■ **Exercise objective**: The output must contain exactly the lines from the top of the listing below through the line containing "- title: Include", and no pictures.

■ **Records shown**:
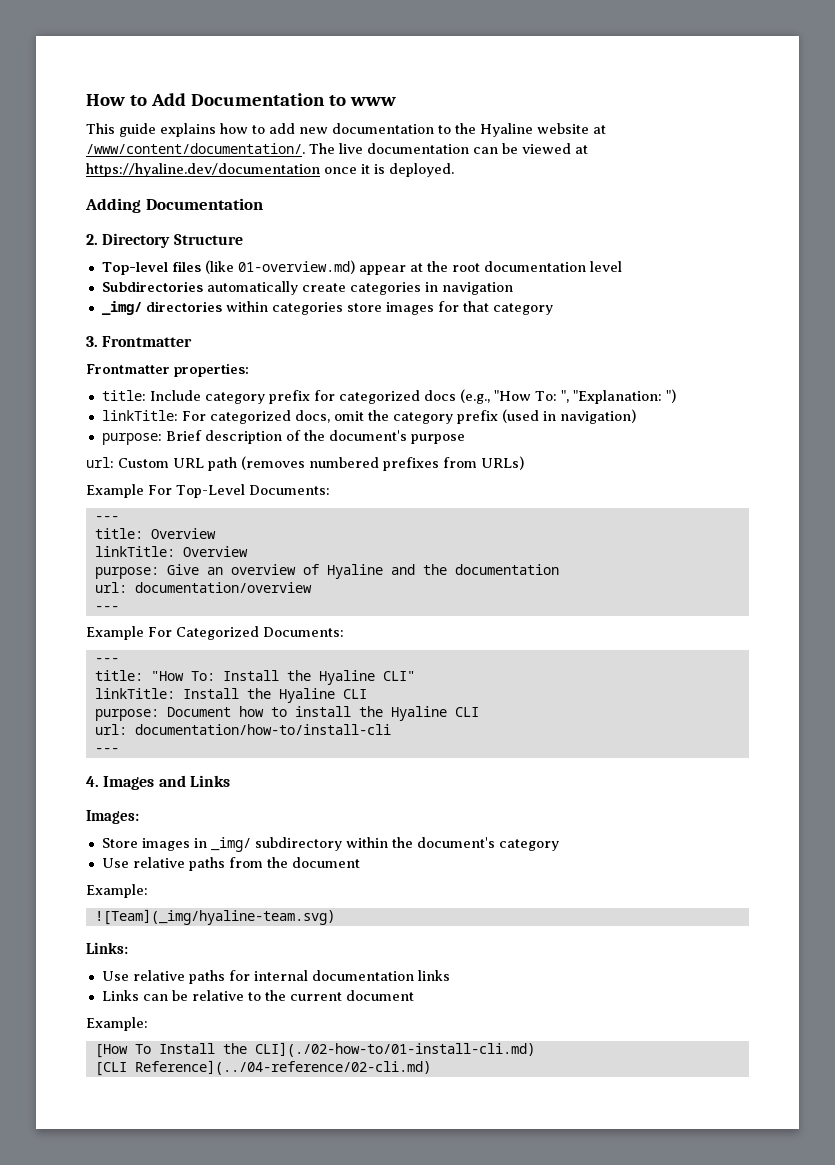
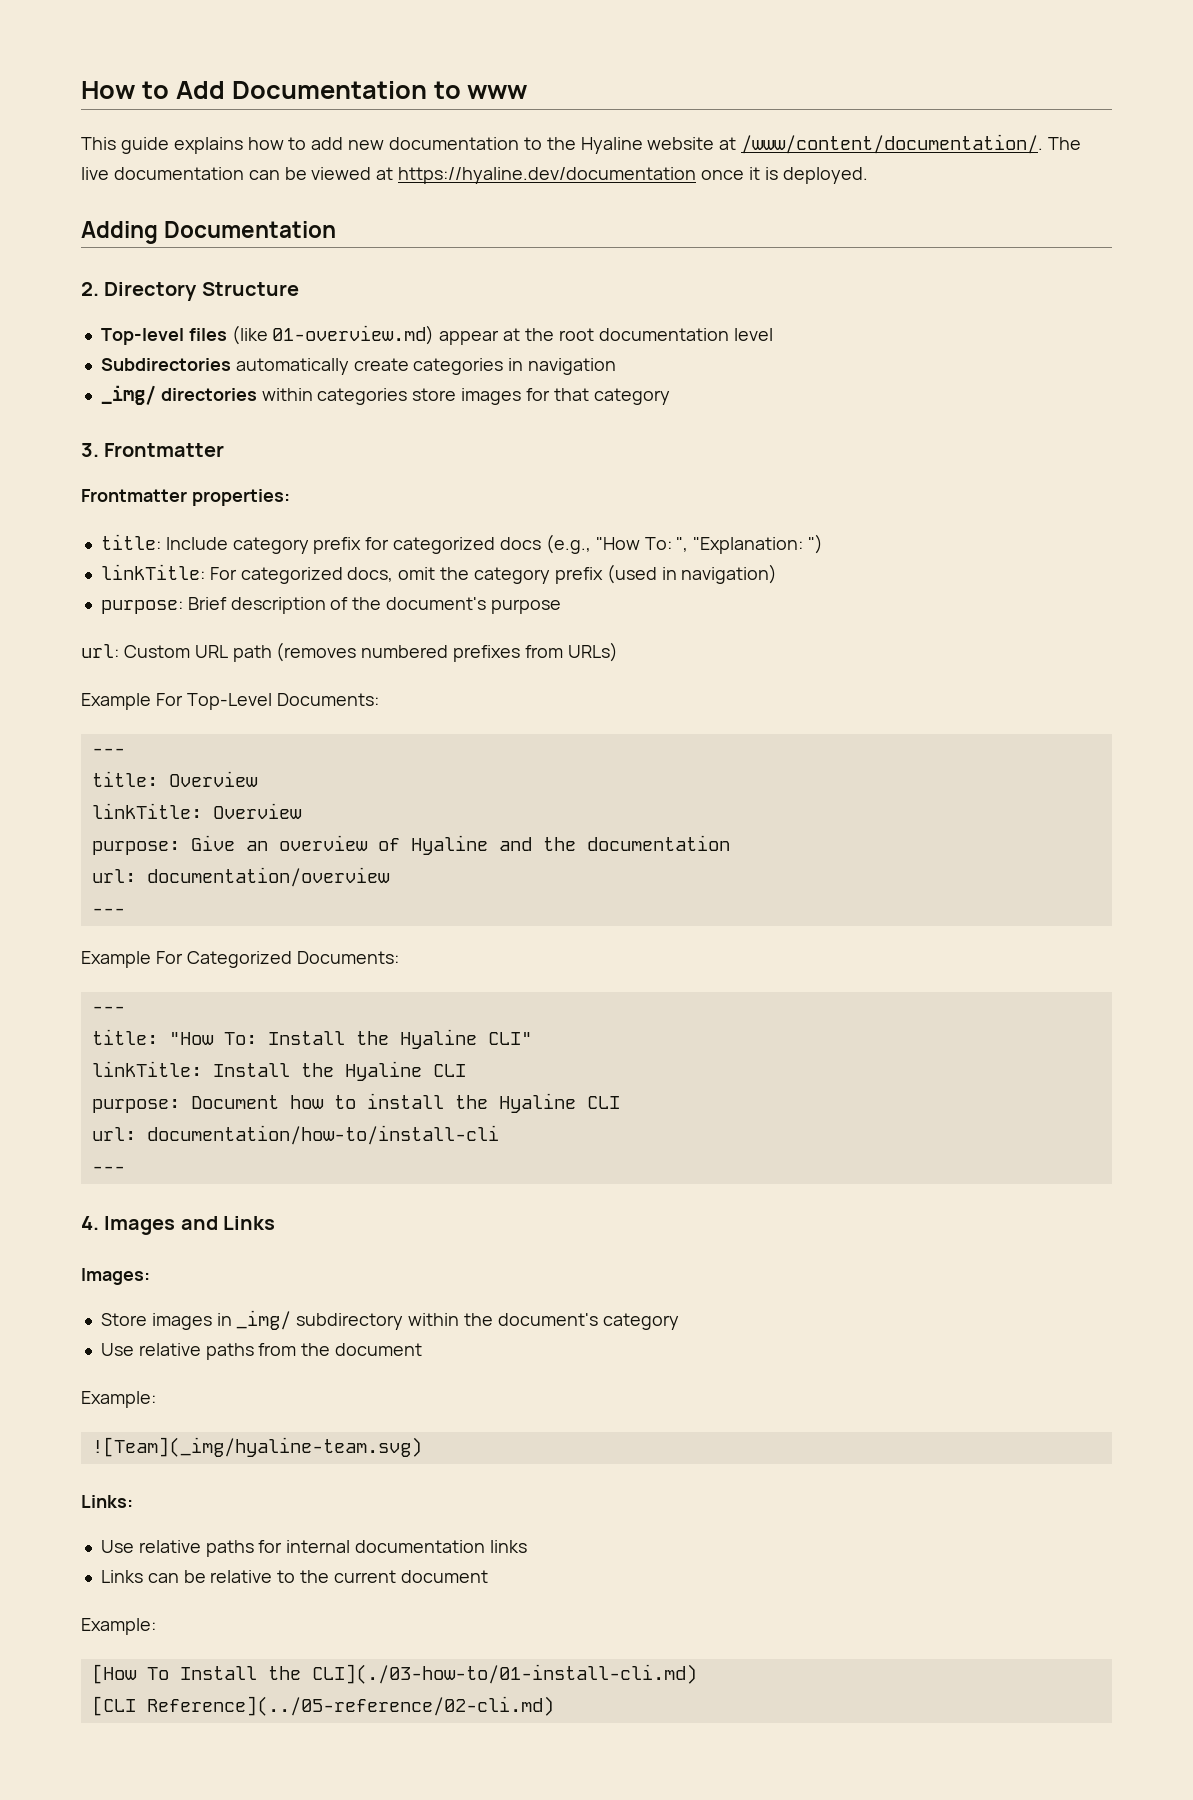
- [How To Install the CLI](./02-how-to/01-install-cli.md)
+ [How To Install the CLI](./03-how-to/01-install-cli.md)
- [CLI Reference](../04-reference/02-cli.md)
+ [CLI Reference](../05-reference/02-cli.md)

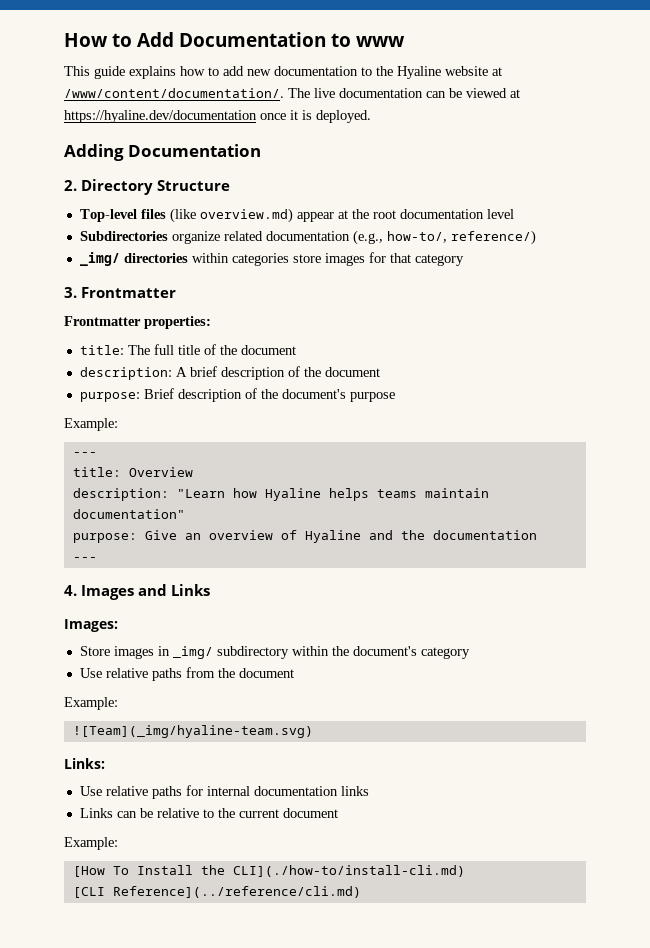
- Top-level files (like 01-overview.md) appear at the root documentation level
+ Top-level files (like overview.md) appear at the root documentation level
- Subdirectories automatically create categories in navigation
+ Subdirectories organize related documentation (e.g., how-to/, reference/)
- title: Include category prefix for categorized docs (e.g., "How To: ", "Explanation: ")
- linkTitle: For categorized docs, omit the category prefix (used in navigation)
+ title: The full title of the document
+ description: A brief description of the document
  purpose: Brief description of the document's purpose
- url: Custom URL path (removes numbered prefixes from URLs)
- Example For Top-Level Documents:
+ Example:
  ---
  title: Overview
- linkTitle: Overview
+ description: "Learn how Hyaline helps teams maintain documentation"
- url: documentation/overview
- ---
- Example For Categorized Documents:
- ---
- title: "How To: Install the Hyaline CLI"
- linkTitle: Install the Hyaline CLI
- purpose: Document how to install the Hyaline CLI
- url: documentation/how-to/install-cli
- [How To Install the CLI](./03-how-to/01-install-cli.md)
+ [How To Install the CLI](./how-to/install-cli.md)
- [CLI Reference](../05-reference/02-cli.md)
+ [CLI Reference](../reference/cli.md)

■ **Written answer**:
- [How To Install the CLI](./02-how-to/01-install-cli.md)
+ [How To Install the CLI](./03-how-to/01-install-cli.md)
- [CLI Reference](../04-reference/02-cli.md)
+ [CLI Reference](../05-reference/02-cli.md)

- Top-level files (like 01-overview.md) appear at the root documentation level
+ Top-level files (like overview.md) appear at the root documentation level
- Subdirectories automatically create categories in navigation
+ Subdirectories organize related documentation (e.g., how-to/, reference/)
- title: Include category prefix for categorized docs (e.g., "How To: ", "Explanation: ")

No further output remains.